[DAGCombiner] Extend fp->int->fp optimizations to include clamping

guy-david · guy-david · commit 974253338131 · 2025-10-22T00:19:25.000+03:00
diff --git a/llvm/lib/CodeGen/SelectionDAG/DAGCombiner.cpp b/llvm/lib/CodeGen/SelectionDAG/DAGCombiner.cpp
@@ -17,6 +17,7 @@
 
 #include "llvm/ADT/APFloat.h"
 #include "llvm/ADT/APInt.h"
+#include "llvm/ADT/APSInt.h"
 #include "llvm/ADT/ArrayRef.h"
 #include "llvm/ADT/DenseMap.h"
 #include "llvm/ADT/IntervalMap.h"
@@ -18874,6 +18875,8 @@ SDValue DAGCombiner::visitFPOW(SDNode *N) {
 static SDValue foldFPToIntToFP(SDNode *N, const SDLoc &DL, SelectionDAG &DAG,
                                const TargetLowering &TLI) {
   // We can fold the fpto[us]i -> [us]itofp pattern into a single ftrunc.
+  // Additionally, if there are clamps (smin/smax or umin/umax) around
+  // the fpto[us]i, we can fold those into fminnum/fmaxnum around the ftrunc.
   // If NoSignedZerosFPMath is enabled, this is a direct replacement.
   // Otherwise, for strict math, we must handle edge cases:
   // 1. For unsigned conversions, use FABS to handle negative cases.
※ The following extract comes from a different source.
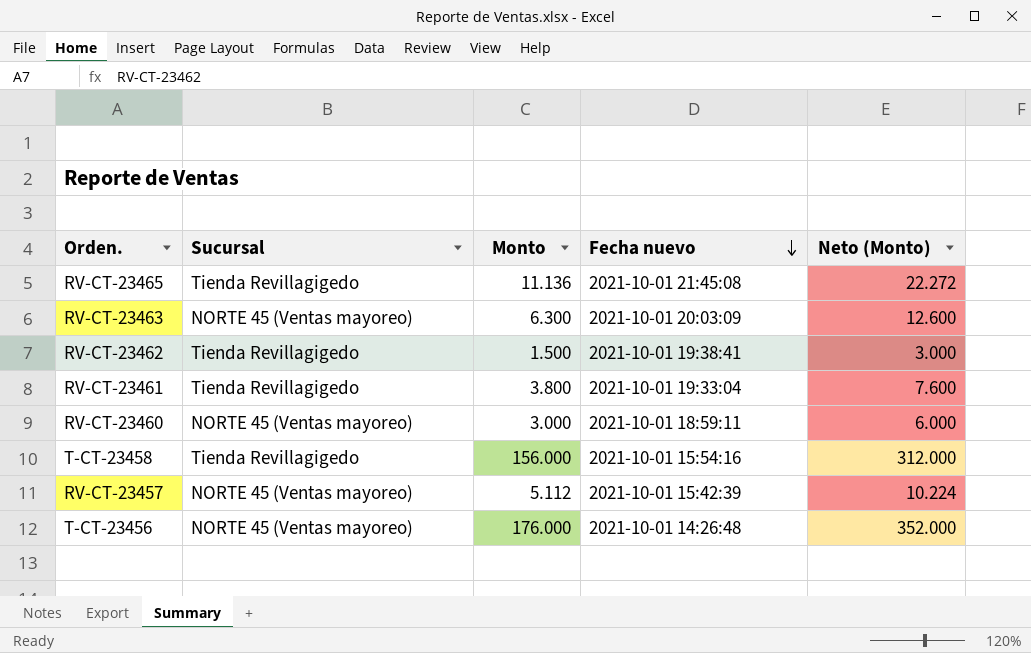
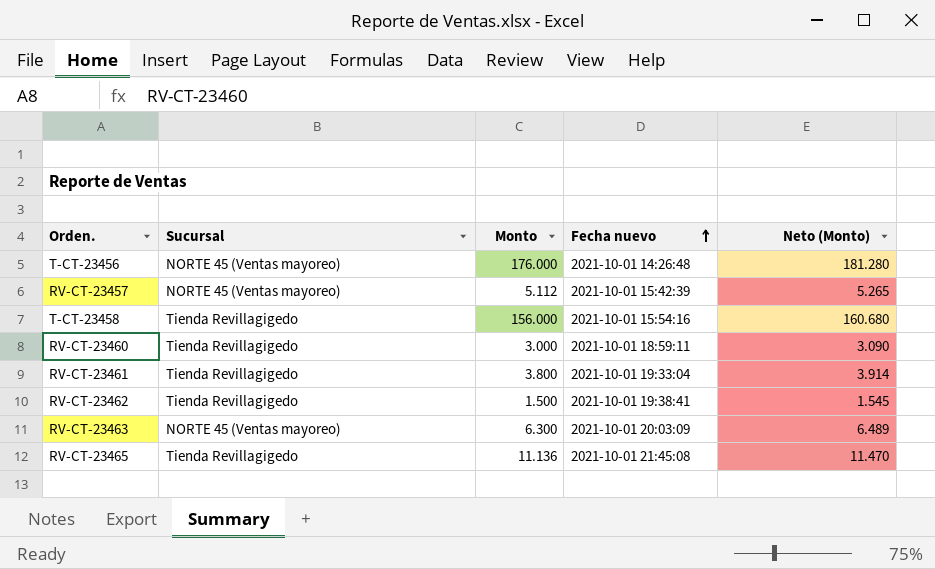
row order: Fecha nuevo descending -> Fecha nuevo ascending
column Neto (Monto) | formula: [Monto] * 2 -> [Monto] * 1,03
RV-CT-23460 | Sucursal: NORTE 45 (Ventas mayoreo) -> Tienda Revillagigedo

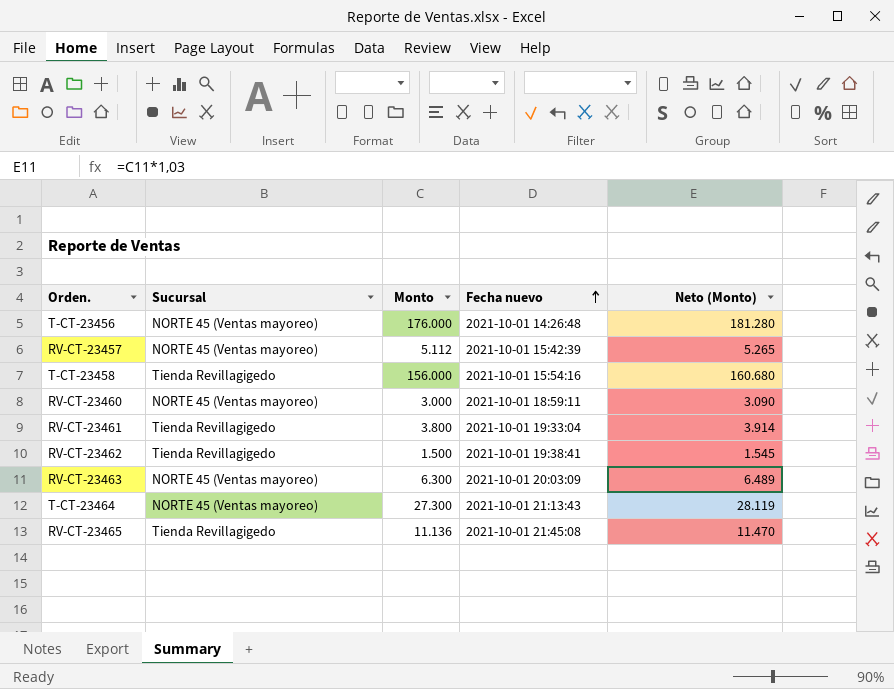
RV-CT-23460 | Sucursal: Tienda Revillagigedo -> NORTE 45 (Ventas mayoreo)
row T-CT-23464: none -> NORTE 45 (Ventas mayoreo) | 27.300 | 2021-10-01 21:13:43 | 28.119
Take -0.0
@@ -18885,28 +18888,68 @@ static SDValue foldFPToIntToFP(SDNode *N, const SDLoc &DL, SelectionDAG &DAG,
   if (!TLI.isOperationLegal(ISD::FTRUNC, VT))
     return SDValue();
 
-  // fptosi/fptoui round towards zero, so converting from FP to integer and
-  // back is the same as an 'ftrunc': [us]itofp (fpto[us]i X) --> ftrunc X
-  SDValue N0 = N->getOperand(0);
-  if (N->getOpcode() == ISD::SINT_TO_FP && N0.getOpcode() == ISD::FP_TO_SINT &&
-      N0.getOperand(0).getValueType() == VT) {
-    if (DAG.getTarget().Options.NoSignedZerosFPMath)
-      return DAG.getNode(ISD::FTRUNC, DL, VT, N0.getOperand(0));
-  }
+  bool IsUnsigned = N->getOpcode() == ISD::UINT_TO_FP;
+  bool IsSigned = N->getOpcode() == ISD::SINT_TO_FP;
+  assert(IsSigned || IsUnsigned);
 
-  if (N->getOpcode() == ISD::UINT_TO_FP && N0.getOpcode() == ISD::FP_TO_UINT &&
-      N0.getOperand(0).getValueType() == VT) {
-    if (DAG.getTarget().Options.NoSignedZerosFPMath)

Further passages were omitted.